DATA SHOWN ▸
=-=-=
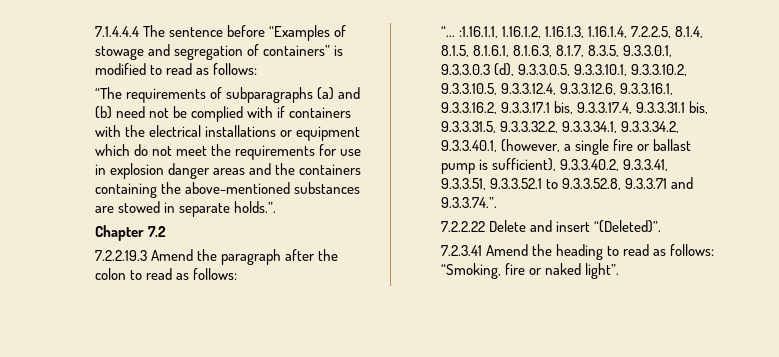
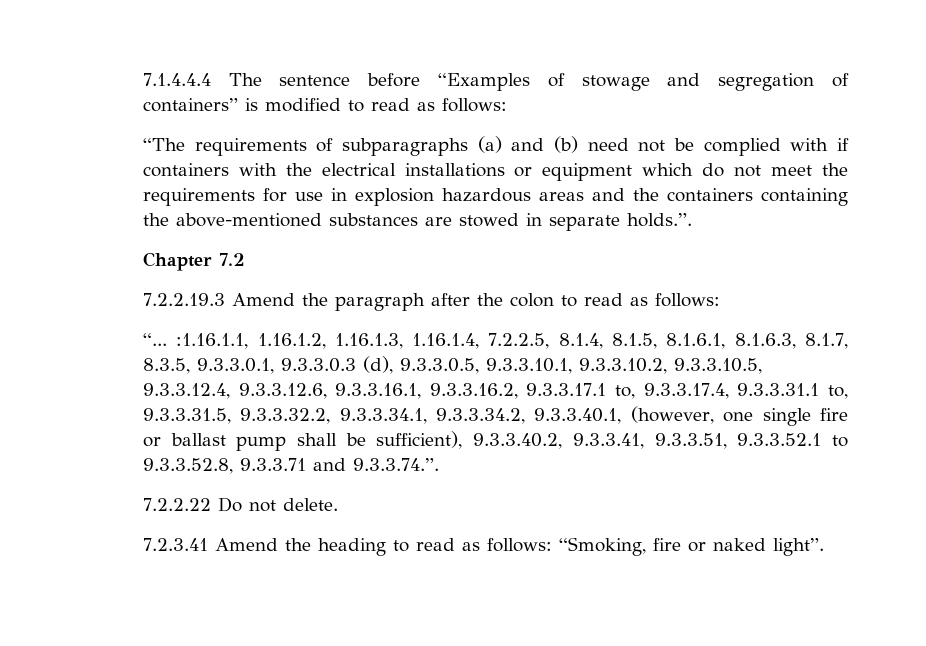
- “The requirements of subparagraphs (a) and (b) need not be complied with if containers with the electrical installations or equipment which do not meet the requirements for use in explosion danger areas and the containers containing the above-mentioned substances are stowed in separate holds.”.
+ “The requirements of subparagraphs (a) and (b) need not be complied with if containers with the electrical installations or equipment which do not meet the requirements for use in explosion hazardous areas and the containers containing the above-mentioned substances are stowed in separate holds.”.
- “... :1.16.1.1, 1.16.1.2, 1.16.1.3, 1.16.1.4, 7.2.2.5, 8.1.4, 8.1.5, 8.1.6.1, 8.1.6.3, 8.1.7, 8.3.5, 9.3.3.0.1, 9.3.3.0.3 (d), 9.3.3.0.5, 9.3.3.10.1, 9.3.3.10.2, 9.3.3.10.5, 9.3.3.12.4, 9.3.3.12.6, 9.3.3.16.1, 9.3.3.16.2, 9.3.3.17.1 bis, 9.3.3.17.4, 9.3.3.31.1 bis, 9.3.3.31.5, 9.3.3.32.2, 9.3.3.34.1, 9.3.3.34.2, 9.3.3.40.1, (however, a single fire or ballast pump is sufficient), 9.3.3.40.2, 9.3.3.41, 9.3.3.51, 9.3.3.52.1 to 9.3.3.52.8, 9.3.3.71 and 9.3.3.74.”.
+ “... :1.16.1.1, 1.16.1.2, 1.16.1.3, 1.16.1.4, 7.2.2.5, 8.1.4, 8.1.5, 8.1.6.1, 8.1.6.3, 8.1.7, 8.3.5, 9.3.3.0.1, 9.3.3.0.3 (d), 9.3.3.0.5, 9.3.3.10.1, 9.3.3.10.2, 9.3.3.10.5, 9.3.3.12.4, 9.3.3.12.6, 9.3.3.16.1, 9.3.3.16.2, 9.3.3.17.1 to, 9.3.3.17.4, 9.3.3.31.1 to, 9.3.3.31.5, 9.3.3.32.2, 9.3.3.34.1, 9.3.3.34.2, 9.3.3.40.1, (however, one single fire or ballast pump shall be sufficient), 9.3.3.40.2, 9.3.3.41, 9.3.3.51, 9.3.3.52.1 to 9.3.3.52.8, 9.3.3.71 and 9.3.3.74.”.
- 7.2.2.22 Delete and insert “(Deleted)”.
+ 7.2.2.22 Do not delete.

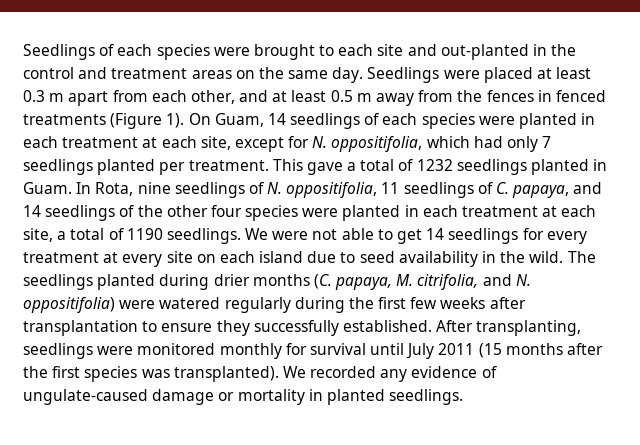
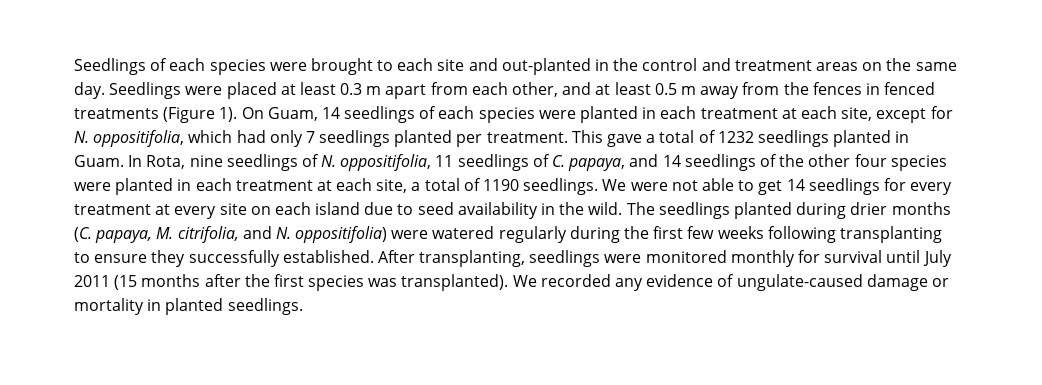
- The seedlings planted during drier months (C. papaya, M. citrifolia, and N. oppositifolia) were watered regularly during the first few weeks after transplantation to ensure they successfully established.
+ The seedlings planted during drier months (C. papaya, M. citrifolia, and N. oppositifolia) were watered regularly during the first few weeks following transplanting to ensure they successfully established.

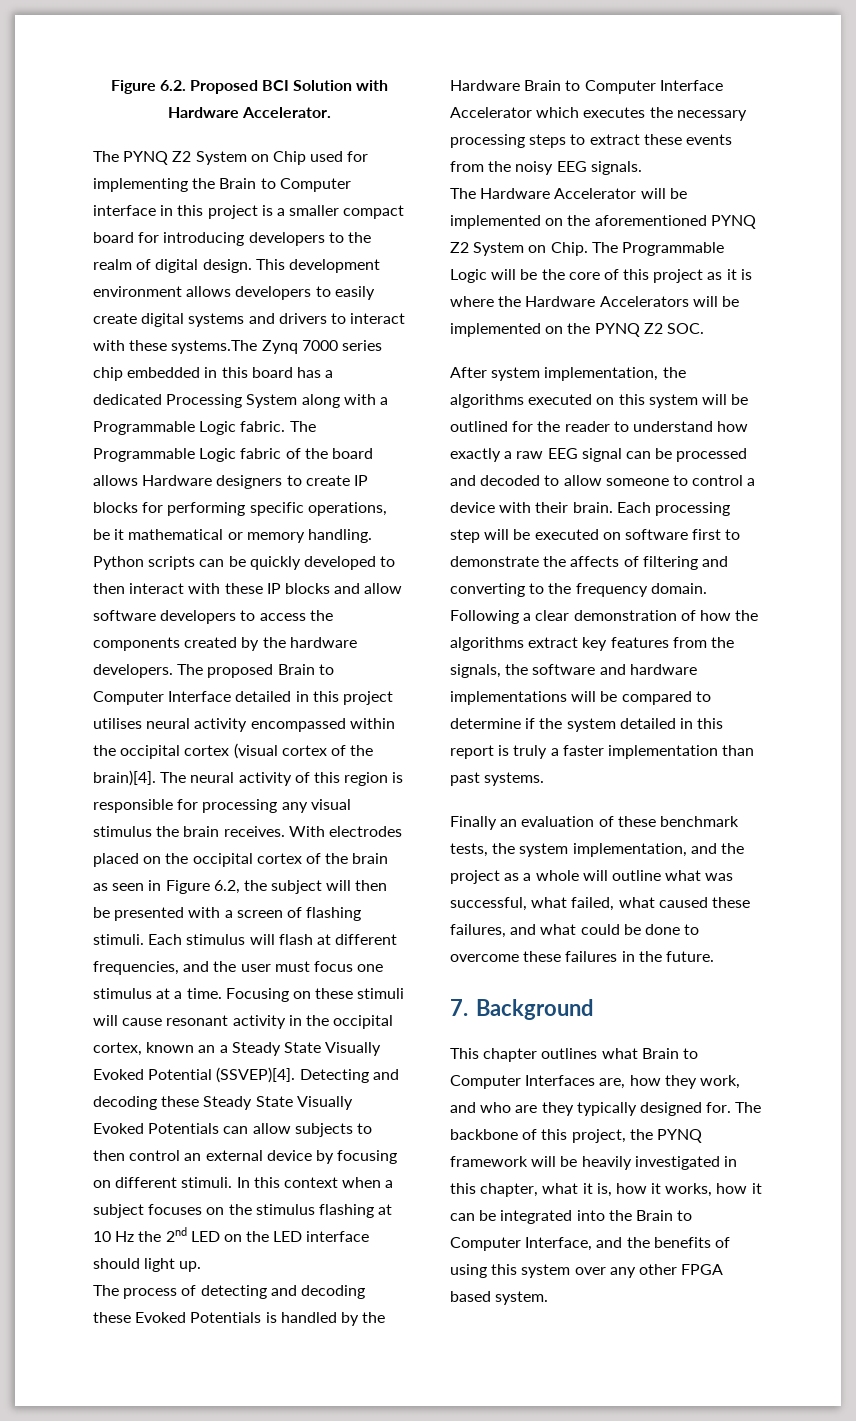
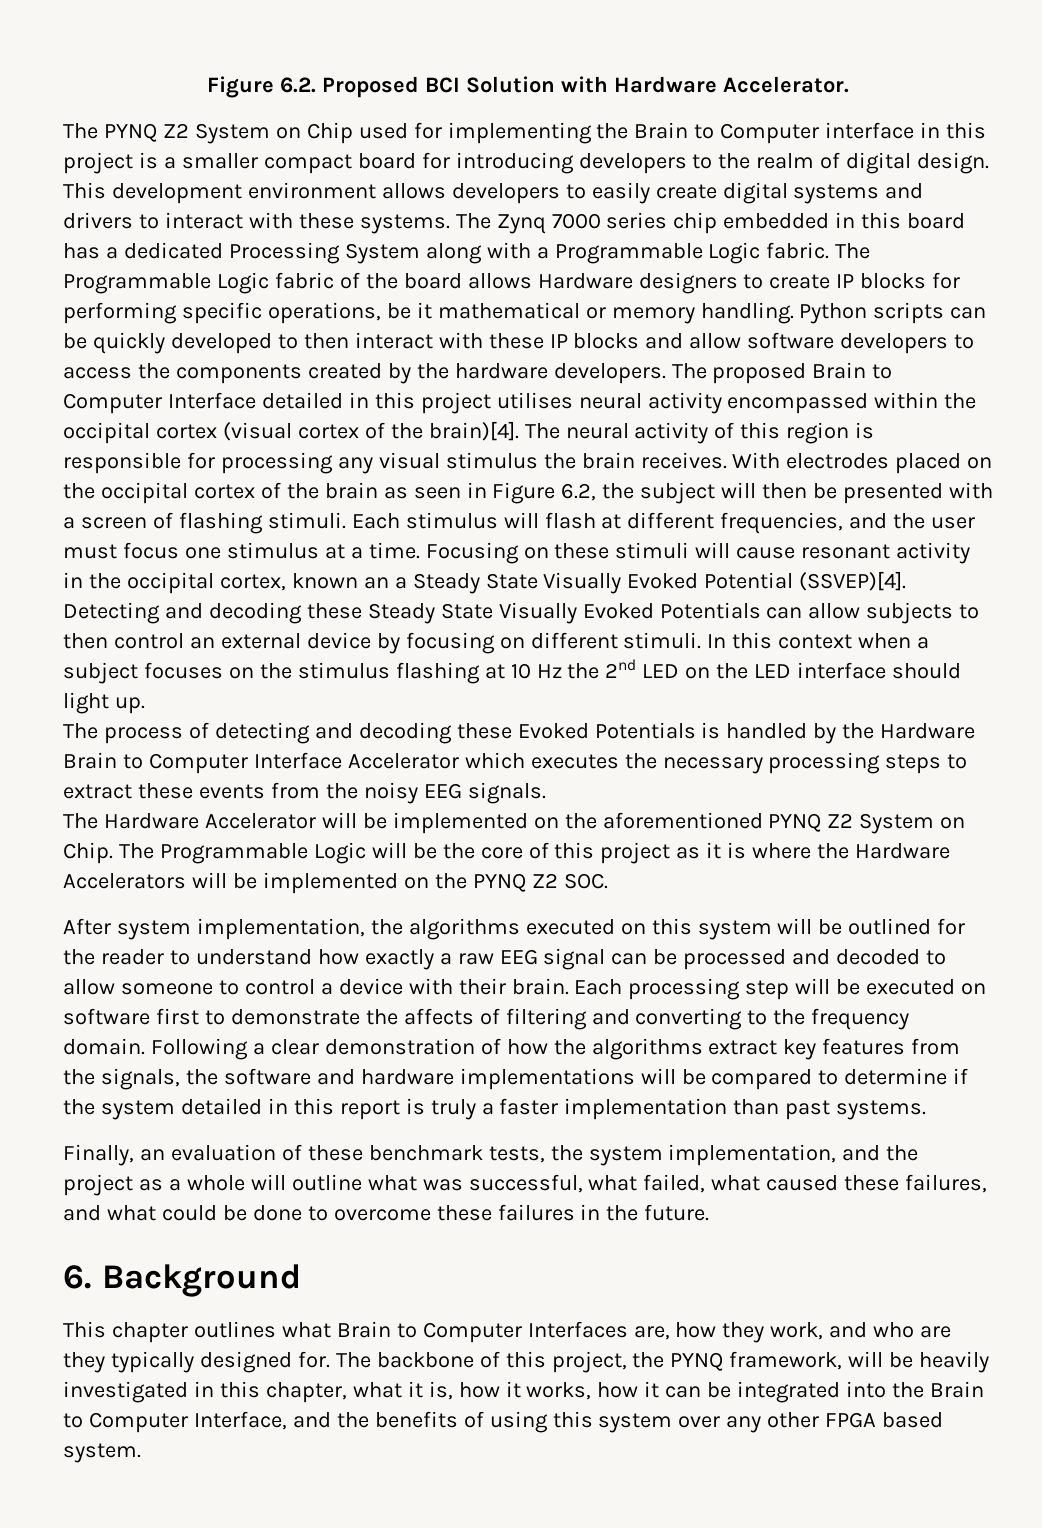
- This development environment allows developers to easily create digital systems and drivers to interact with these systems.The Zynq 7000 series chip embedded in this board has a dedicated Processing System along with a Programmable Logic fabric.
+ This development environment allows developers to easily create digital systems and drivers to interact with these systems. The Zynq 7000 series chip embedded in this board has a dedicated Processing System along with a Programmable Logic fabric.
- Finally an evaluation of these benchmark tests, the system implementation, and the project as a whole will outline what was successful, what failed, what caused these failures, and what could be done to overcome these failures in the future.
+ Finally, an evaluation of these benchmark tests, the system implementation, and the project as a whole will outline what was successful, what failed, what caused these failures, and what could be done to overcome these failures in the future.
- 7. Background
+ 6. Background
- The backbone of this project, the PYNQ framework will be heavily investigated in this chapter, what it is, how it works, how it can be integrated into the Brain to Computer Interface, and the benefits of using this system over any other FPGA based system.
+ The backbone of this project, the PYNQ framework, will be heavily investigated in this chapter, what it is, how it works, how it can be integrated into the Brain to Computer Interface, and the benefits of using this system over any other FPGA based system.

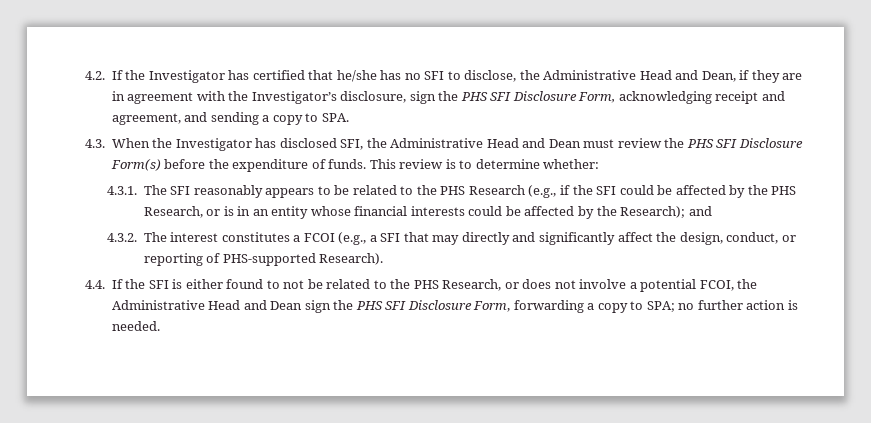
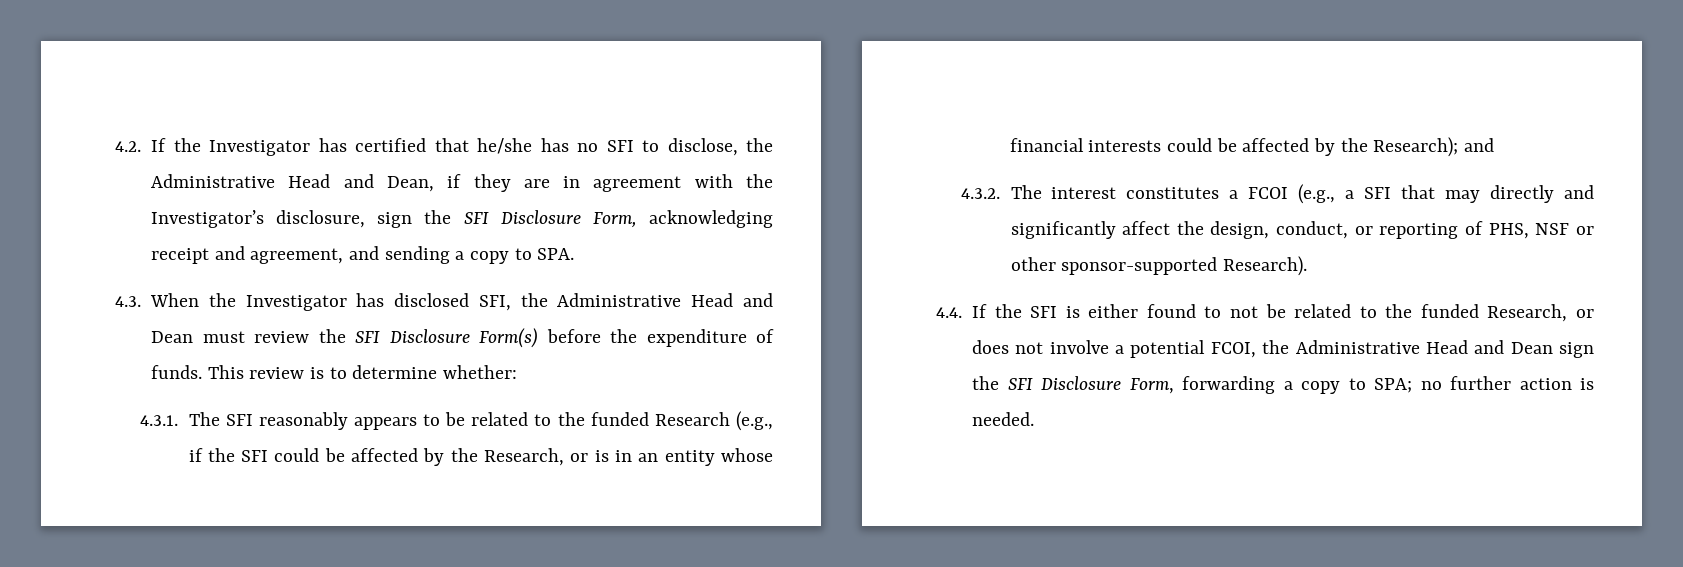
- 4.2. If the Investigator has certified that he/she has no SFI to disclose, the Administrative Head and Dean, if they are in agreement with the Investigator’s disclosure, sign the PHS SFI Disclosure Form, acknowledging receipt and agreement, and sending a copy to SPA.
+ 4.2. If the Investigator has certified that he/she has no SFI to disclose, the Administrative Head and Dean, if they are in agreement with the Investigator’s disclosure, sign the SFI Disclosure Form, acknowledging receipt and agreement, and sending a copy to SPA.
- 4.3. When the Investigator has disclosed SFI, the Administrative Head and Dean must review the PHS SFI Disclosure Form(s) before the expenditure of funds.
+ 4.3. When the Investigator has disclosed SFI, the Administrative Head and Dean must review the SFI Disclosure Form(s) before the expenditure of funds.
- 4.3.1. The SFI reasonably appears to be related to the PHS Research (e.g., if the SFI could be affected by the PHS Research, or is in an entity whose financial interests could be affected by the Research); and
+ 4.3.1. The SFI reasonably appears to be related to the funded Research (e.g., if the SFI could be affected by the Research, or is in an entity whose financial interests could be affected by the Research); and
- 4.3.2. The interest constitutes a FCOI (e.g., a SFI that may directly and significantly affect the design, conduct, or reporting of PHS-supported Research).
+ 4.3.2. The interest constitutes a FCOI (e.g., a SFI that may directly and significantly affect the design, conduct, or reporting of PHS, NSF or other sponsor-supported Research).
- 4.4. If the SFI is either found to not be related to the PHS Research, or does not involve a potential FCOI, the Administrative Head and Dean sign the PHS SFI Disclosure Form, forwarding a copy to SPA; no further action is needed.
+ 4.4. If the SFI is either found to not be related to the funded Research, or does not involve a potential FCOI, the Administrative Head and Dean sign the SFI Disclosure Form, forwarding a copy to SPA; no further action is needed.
=-=-=
The copy you output must match the entries above exactly, except that it has no pictures.

YOUR RESPONSE ▸
- “The requirements of subparagraphs (a) and (b) need not be complied with if containers with the electrical installations or equipment which do not meet the requirements for use in explosion danger areas and the containers containing the above-mentioned substances are stowed in separate holds.”.
+ “The requirements of subparagraphs (a) and (b) need not be complied with if containers with the electrical installations or equipment which do not meet the requirements for use in explosion hazardous areas and the containers containing the above-mentioned substances are stowed in separate holds.”.
- “... :1.16.1.1, 1.16.1.2, 1.16.1.3, 1.16.1.4, 7.2.2.5, 8.1.4, 8.1.5, 8.1.6.1, 8.1.6.3, 8.1.7, 8.3.5, 9.3.3.0.1, 9.3.3.0.3 (d), 9.3.3.0.5, 9.3.3.10.1, 9.3.3.10.2, 9.3.3.10.5, 9.3.3.12.4, 9.3.3.12.6, 9.3.3.16.1, 9.3.3.16.2, 9.3.3.17.1 bis, 9.3.3.17.4, 9.3.3.31.1 bis, 9.3.3.31.5, 9.3.3.32.2, 9.3.3.34.1, 9.3.3.34.2, 9.3.3.40.1, (however, a single fire or ballast pump is sufficient), 9.3.3.40.2, 9.3.3.41, 9.3.3.51, 9.3.3.52.1 to 9.3.3.52.8, 9.3.3.71 and 9.3.3.74.”.
+ “... :1.16.1.1, 1.16.1.2, 1.16.1.3, 1.16.1.4, 7.2.2.5, 8.1.4, 8.1.5, 8.1.6.1, 8.1.6.3, 8.1.7, 8.3.5, 9.3.3.0.1, 9.3.3.0.3 (d), 9.3.3.0.5, 9.3.3.10.1, 9.3.3.10.2, 9.3.3.10.5, 9.3.3.12.4, 9.3.3.12.6, 9.3.3.16.1, 9.3.3.16.2, 9.3.3.17.1 to, 9.3.3.17.4, 9.3.3.31.1 to, 9.3.3.31.5, 9.3.3.32.2, 9.3.3.34.1, 9.3.3.34.2, 9.3.3.40.1, (however, one single fire or ballast pump shall be sufficient), 9.3.3.40.2, 9.3.3.41, 9.3.3.51, 9.3.3.52.1 to 9.3.3.52.8, 9.3.3.71 and 9.3.3.74.”.
- 7.2.2.22 Delete and insert “(Deleted)”.
+ 7.2.2.22 Do not delete.

- The seedlings planted during drier months (C. papaya, M. citrifolia, and N. oppositifolia) were watered regularly during the first few weeks after transplantation to ensure they successfully established.
+ The seedlings planted during drier months (C. papaya, M. citrifolia, and N. oppositifolia) were watered regularly during the first few weeks following transplanting to ensure they successfully established.

- This development environment allows developers to easily create digital systems and drivers to interact with these systems.The Zynq 7000 series chip embedded in this board has a dedicated Processing System along with a Programmable Logic fabric.
+ This development environment allows developers to easily create digital systems and drivers to interact with these systems. The Zynq 7000 series chip embedded in this board has a dedicated Processing System along with a Programmable Logic fabric.
- Finally an evaluation of these benchmark tests, the system implementation, and the project as a whole will outline what was successful, what failed, what caused these failures, and what could be done to overcome these failures in the future.
+ Finally, an evaluation of these benchmark tests, the system implementation, and the project as a whole will outline what was successful, what failed, what caused these failures, and what could be done to overcome these failures in the future.
- 7. Background
+ 6. Background
- The backbone of this project, the PYNQ framework will be heavily investigated in this chapter, what it is, how it works, how it can be integrated into the Brain to Computer Interface, and the benefits of using this system over any other FPGA based system.
+ The backbone of this project, the PYNQ framework, will be heavily investigated in this chapter, what it is, how it works, how it can be integrated into the Brain to Computer Interface, and the benefits of using this system over any other FPGA based system.

- 4.2. If the Investigator has certified that he/she has no SFI to disclose, the Administrative Head and Dean, if they are in agreement with the Investigator’s disclosure, sign the PHS SFI Disclosure Form, acknowledging receipt and agreement, and sending a copy to SPA.
+ 4.2. If the Investigator has certified that he/she has no SFI to disclose, the Administrative Head and Dean, if they are in agreement with the Investigator’s disclosure, sign the SFI Disclosure Form, acknowledging receipt and agreement, and sending a copy to SPA.
- 4.3. When the Investigator has disclosed SFI, the Administrative Head and Dean must review the PHS SFI Disclosure Form(s) before the expenditure of funds.
+ 4.3. When the Investigator has disclosed SFI, the Administrative Head and Dean must review the SFI Disclosure Form(s) before the expenditure of funds.
- 4.3.1. The SFI reasonably appears to be related to the PHS Research (e.g., if the SFI could be affected by the PHS Research, or is in an entity whose financial interests could be affected by the Research); and
+ 4.3.1. The SFI reasonably appears to be related to the funded Research (e.g., if the SFI could be affected by the Research, or is in an entity whose financial interests could be affected by the Research); and
- 4.3.2. The interest constitutes a FCOI (e.g., a SFI that may directly and significantly affect the design, conduct, or reporting of PHS-supported Research).
+ 4.3.2. The interest constitutes a FCOI (e.g., a SFI that may directly and significantly affect the design, conduct, or reporting of PHS, NSF or other sponsor-supported Research).
- 4.4. If the SFI is either found to not be related to the PHS Research, or does not involve a potential FCOI, the Administrative Head and Dean sign the PHS SFI Disclosure Form, forwarding a copy to SPA; no further action is needed.
+ 4.4. If the SFI is either found to not be related to the funded Research, or does not involve a potential FCOI, the Administrative Head and Dean sign the SFI Disclosure Form, forwarding a copy to SPA; no further action is needed.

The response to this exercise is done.